Note that it is possible to get compiler errors for incompatible definitions of constants (or ranges thereof) by relying on `ld` magic (each value pulls in variable definied in a distinct object file that also defines an additional shared variable, causing multiple-definition errors), but this would need to be done by whoever provides the macros (which should be libc).


It's unavoidable. APIs like mprotect() operate on pages; there's no way to hide that from them.


Also various performance characteristics graphs will have steps around the multiples of page sizes. People would find out anyway. (Although maybe the runtime detection is not a bad idea)


Just like cache size.

But when someone releases a new CPU with a larger or smaller cache, all old software continues to work.

Secret page size would offer the same benefit.


Cache line size would be a better example.


Yup.

And like with page sizes, the big problems with cache line sizes is not when people design things against a specific line size, but the (much more numerous) cases where they design something that only works well for a fixed size but they don't even know that, because they literally never thought about it, and it worked fine because every machine they used was similar.

It doesn't matter what apis you were provided or what analysis you did, you don't know your software works with different hardware until you test it on it.


the mprotect API could have been designed more like malloc() - ie. you don't protect a preexisting memory range - instead the API returns a new memory range with the protections you've asked for, possibly copying a load of data into it for you incase you asked for a readonly range.

And that 'copy' might be zero-overhead remapping of the original pages.

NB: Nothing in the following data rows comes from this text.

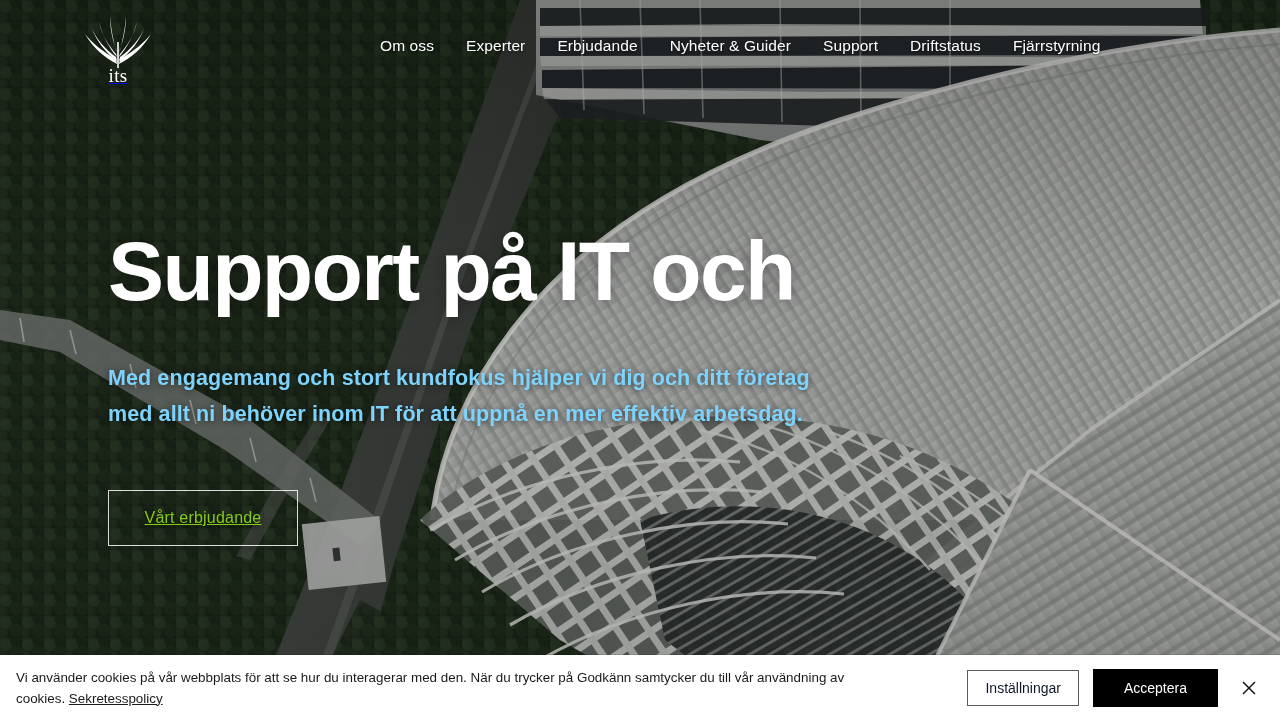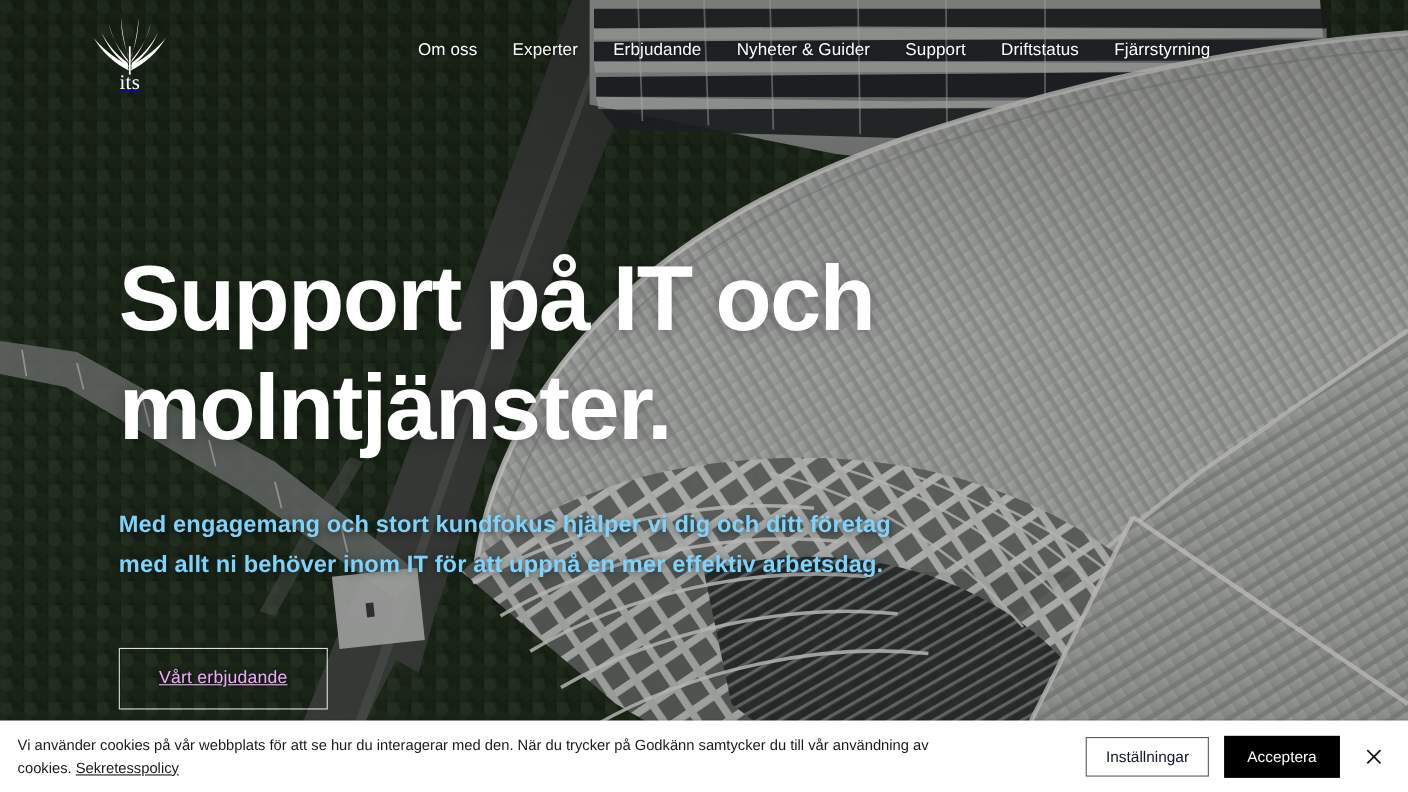--- a/index.html
+++ b/index.html
@@ -347,7 +347,6 @@
   <div class="hero-content">
     <h1 class="hero-title">
       <span>Support på IT och</span><br>
-      <span>molntjänster.</span>
     </h1>
     <p class="hero-sub">
       <span>Med engagemang och stort kundfokus hjälper vi dig och ditt företag</span><br>

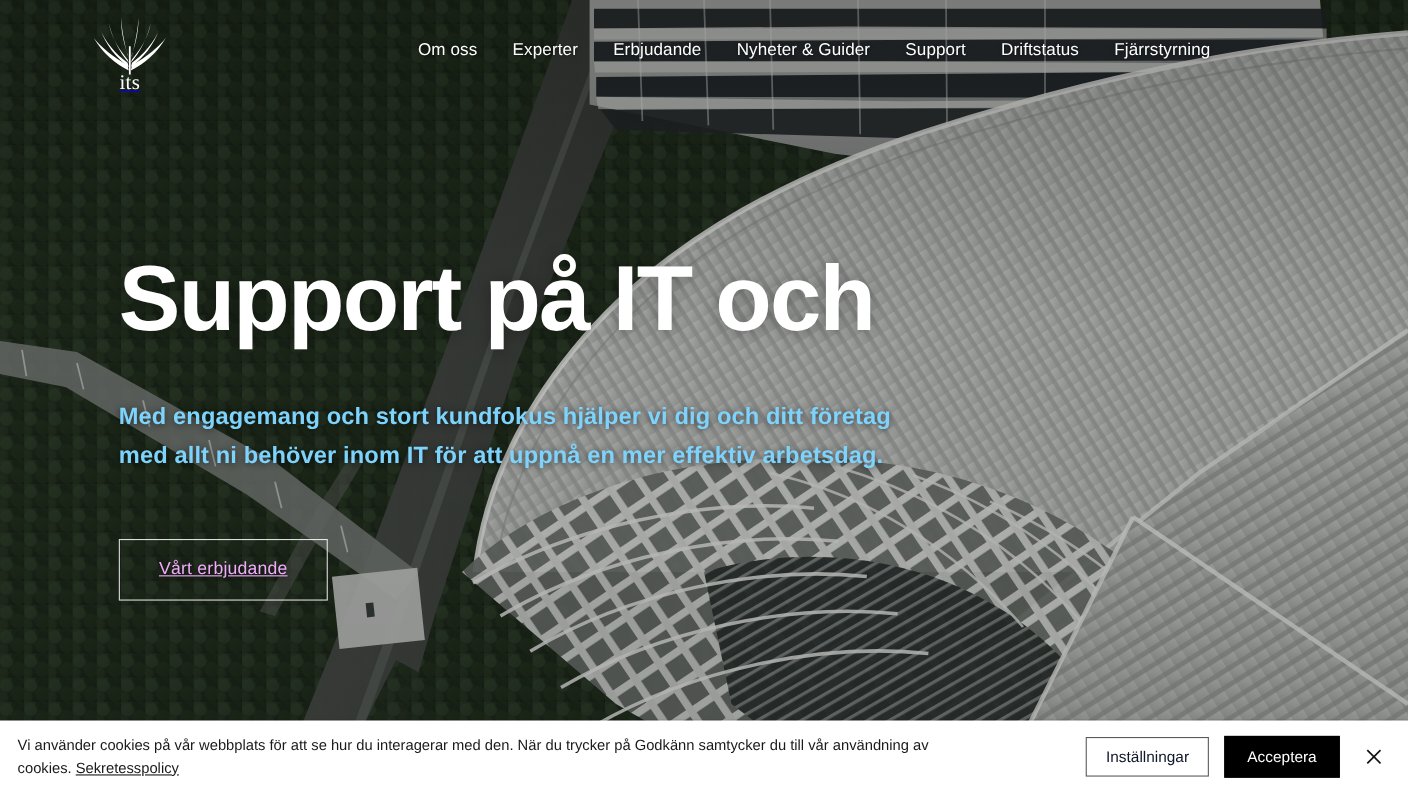--- a/index.html
+++ b/index.html
@@ -96,7 +96,7 @@
     min-width:190px;
     padding:18px 30px;
     border:1px solid rgba(255,255,255,0.85);
-    color:#f0abfc;
+    color:#84cc16;
     font-size:16px;
     letter-spacing:0.2px;
     background:transparent;

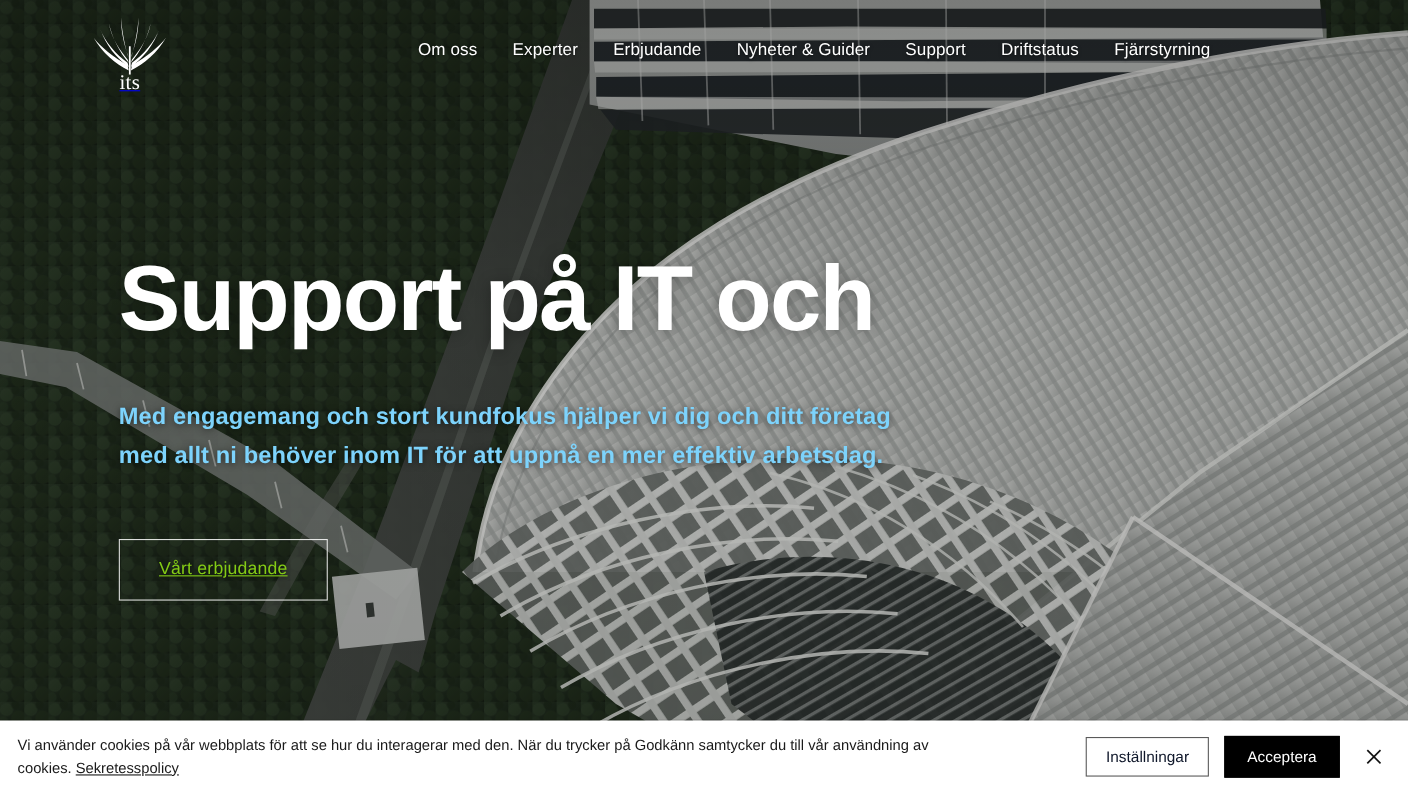--- a/index.html
+++ b/index.html
@@ -149,7 +149,7 @@
     color:#ffffff;
     border:1px solid #000000;
     font-size:14px;
-    padding:10px 20px;
+    padding:10px 30px;
     cursor:pointer;
     font-family:"Liberation Sans", sans-serif;
     white-space:nowrap;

That API basically exists (you can use mmap() with a dummy backing file), and it is not useful for any of the things you use mprotect() for.


There's some important use cases for mprotect(), like toggling W^X on JIT pages, which that wouldn't work for.


You can probably replace some of those use cases by mapping the same physical page in two places with different permissions (W^X is per-address, not per physical page).


If you had a way of allocating pages of at least N bytes it would work.

  uint8_t* mem = malloc_pages(1024);
  mprotect_paged(mem, 1024);


That's how mmap and mprotect work today. Sizes get rounded up to the next multiple of the page size. Many applications using mmap do not need to know about the page size.

I think it's even part of POSIX: “The system performs mapping operations over whole pages. Thus, while the parameter len need not meet a size or alignment constraint, the system shall include, in any mapping operation, any partial page specified by the address range starting at pa and continuing for len bytes.”


W^X would be supported by the API that they suggest:

"possibly copying a load of data into it for you incase you asked for a readonly range."


For JIT, you specifically need to be able to write some code to a page, then switch that page from writable to executable in place. Having the page move to a new location isn't acceptable, as the generated code will contain relative calls to other JIT generated code in other pages you've previously written to.


Oh right, good point!


Yes, but that is a platform implementation detail, not something NDK apps should mess with.


you can simulate arbitrary sized mprotect() by having the kernel do the closest it can using the hardware, and then any pages crossing the boundary will be handled by page faults. The performance hit should be small as long as most mprotect regions are large (which they typically are).


That'd fail horrifically for guard pages around a main region where the whole used region is reasonably expected to be used.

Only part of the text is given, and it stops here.